A friend of mine ran some hugely successful volunteerism drives in college by letting students earn tickets to a great concert by volunteering. I believe she got cooperation from many local nonprofit org's that needed volunteers, so someone at each org was verifying the hours put in by the students. The only way to get into the concert was to volunteer a certain number of hours, which I seem to recall was pretty a pretty high number. She lined up a band that is nationally known, to really motivate people. I believe the school helped fund the show (they certainly provided the venue), but the artist who performed was willing to get paid less than usual (maybe even perform for free?) to help support the volunteerism effort. Not only did this flood the local community with volunteers in anticipation of the concert, it also caught enough people's interest that some of them continued to volunteer after the event had passed. Sometimes you just have to get people involved so they see how easy and fun it is, and they'll stick with it after the initial selfish(ish) motivation is gone.
posted by vytae at 2:17 PM on August 20, 2008

I think this may work better on a large campus where athletics (and rivalries) are a big deal, but my alma mater had a food drive contest with the rival college. It was a really intense rivalry, and they got quite a lot of food.
posted by Jeanne at 2:20 PM on August 20, 2008

Maybe involve student organizations or the Greeks by having them compete against each other for most volunteer hours put in. The winning organization gets a prize.
posted by at 2:31 PM on August 20, 2008

Going off of's idea, why not expand it to groups of a set number of students? Say 10-20 or something like that.

As much as the different Greek organizations would compete against each other, the different subgroups would do even better. Rushers want to prove themselves, and the ones who are already in aren't going to lose to a bunch of people who are just rushing.

Plus, for those kids who for can't be a part of an organization's group for whatever reason, it gives them a way to still be on a team.
posted by theichibun at 8:30 PM on August 20, 2008

Coming from an NPO, we LOVE people to create events that they run and then donate the proceeds to us. Staff time at NPOs is limited so anytime someone wants to have a wine and cheese party, beer tasting, 3 on 3 basketball tourney, etc. and then give us the $, it always gets a closer look, i.e., has a chance of becoming a co-branded event for the students and the NPO.

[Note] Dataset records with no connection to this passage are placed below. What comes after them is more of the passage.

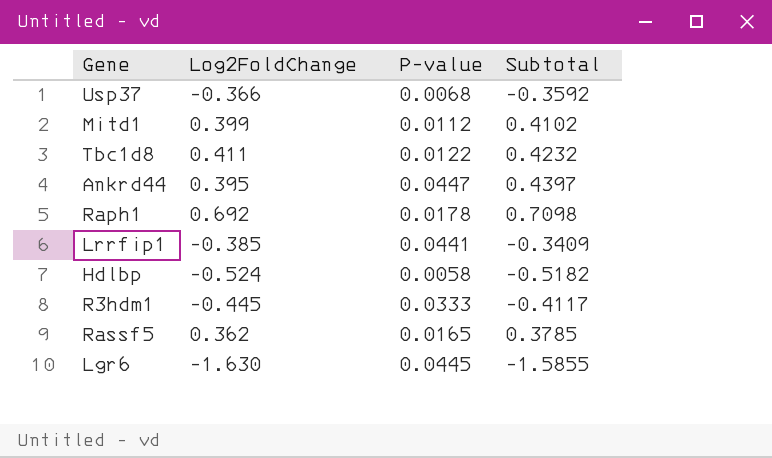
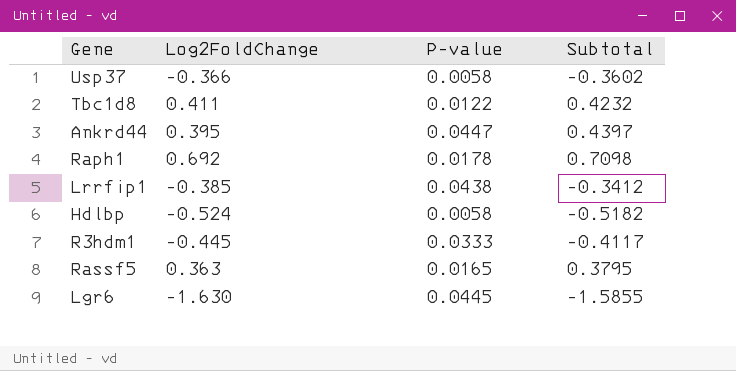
row Mitd1: 0.399 | 0.0112 | 0.4102 -> none
Usp37 | P-value: 0.0068 -> 0.0058
Usp37 | Subtotal: -0.3592 -> -0.3602
Lrrfip1 | P-value: 0.0441 -> 0.0438
Lrrfip1 | Subtotal: -0.3409 -> -0.3412
Rassf5 | Log2FoldChange: 0.362 -> 0.363
Rassf5 | Subtotal: 0.3785 -> 0.3795

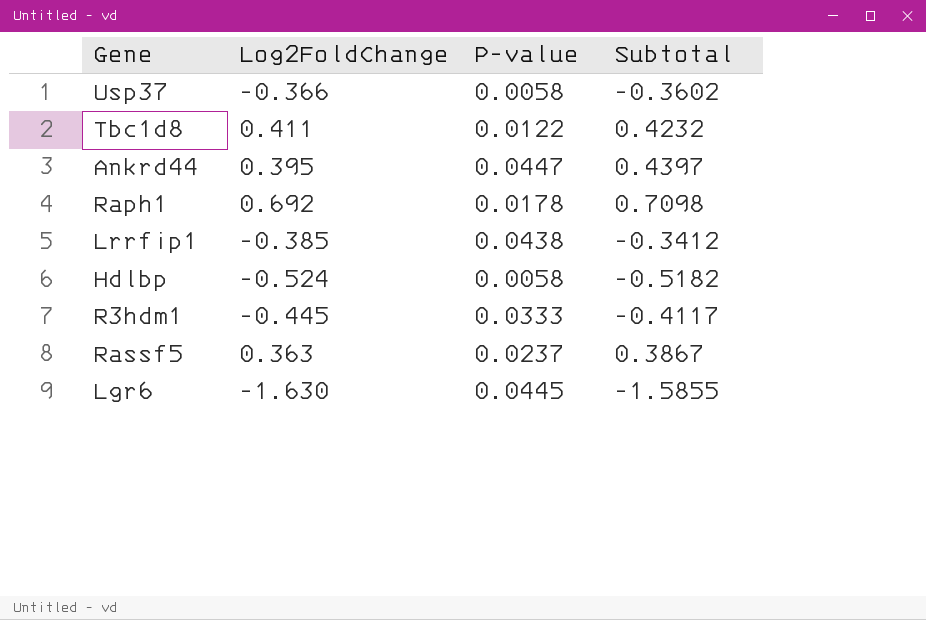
Rassf5 | P-value: 0.0165 -> 0.0237
Rassf5 | Subtotal: 0.3795 -> 0.3867

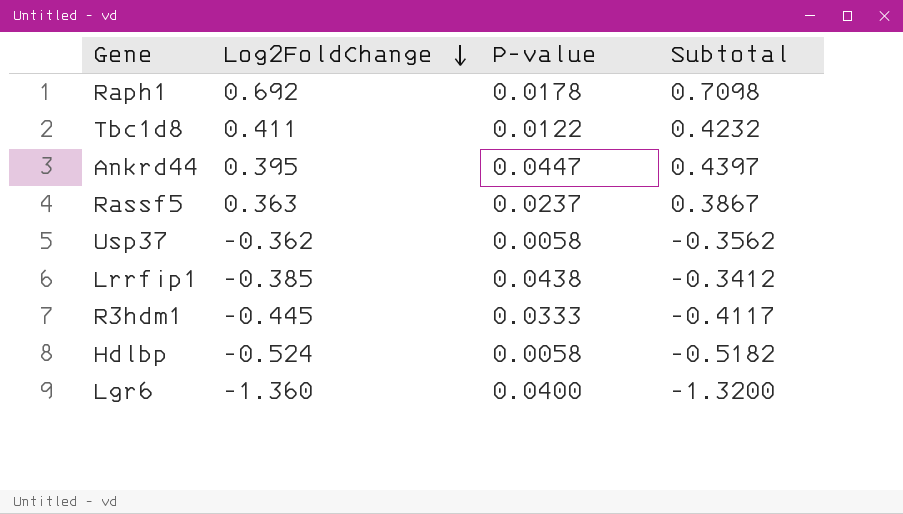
row order: none -> Log2FoldChange descending
Usp37 | Log2FoldChange: -0.366 -> -0.362
Usp37 | Subtotal: -0.3602 -> -0.3562
Lgr6 | Log2FoldChange: -1.630 -> -1.360
Lgr6 | P-value: 0.0445 -> 0.0400
Lgr6 | Subtotal: -1.5855 -> -1.3200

So, the question to ask (as mentioned above) is: what is important to the students? Figure that out and then build an event. Goofier events that allow for broad participation are best. Look up canstruction and you will get an idea of what an off the wall idea can do.

As a sidebar: Doesn't Americorp disallow you from fund raising activities (philanthropic activities)?

Drop me a mefi mail if you'd like to chat further. Good luck.
posted by zerobyproxy at 5:30 AM on August 21, 2008

Our university does Shinerama, and does it very successfully. You can modify what we do for AmeriCorps.

It's a huge 101 Week (frosh week) event at our university, and is actually promoted in our 'frosh' week flyers etc. Teams are formed and compete to raise money through various activities, and teams also do 'random acts of kindess'. I work at a store managed by the student federation (who runs our Shinerama), and one year all employees present--during a horrifically busy, stressful textbook rush--were handed dozens of lollipops by some extremely enthusiastic students wearing Shinerama t-shirts. I still only vaguely can guess at 'why', but maybe there was a scavenger hunt aspect--collect X$ doing this activity! be nice to the staff at Y! collect Z$ doing this activity!--I really don't know.

My university is many times larger than yours, but it is located downtown, which makes all of this possible.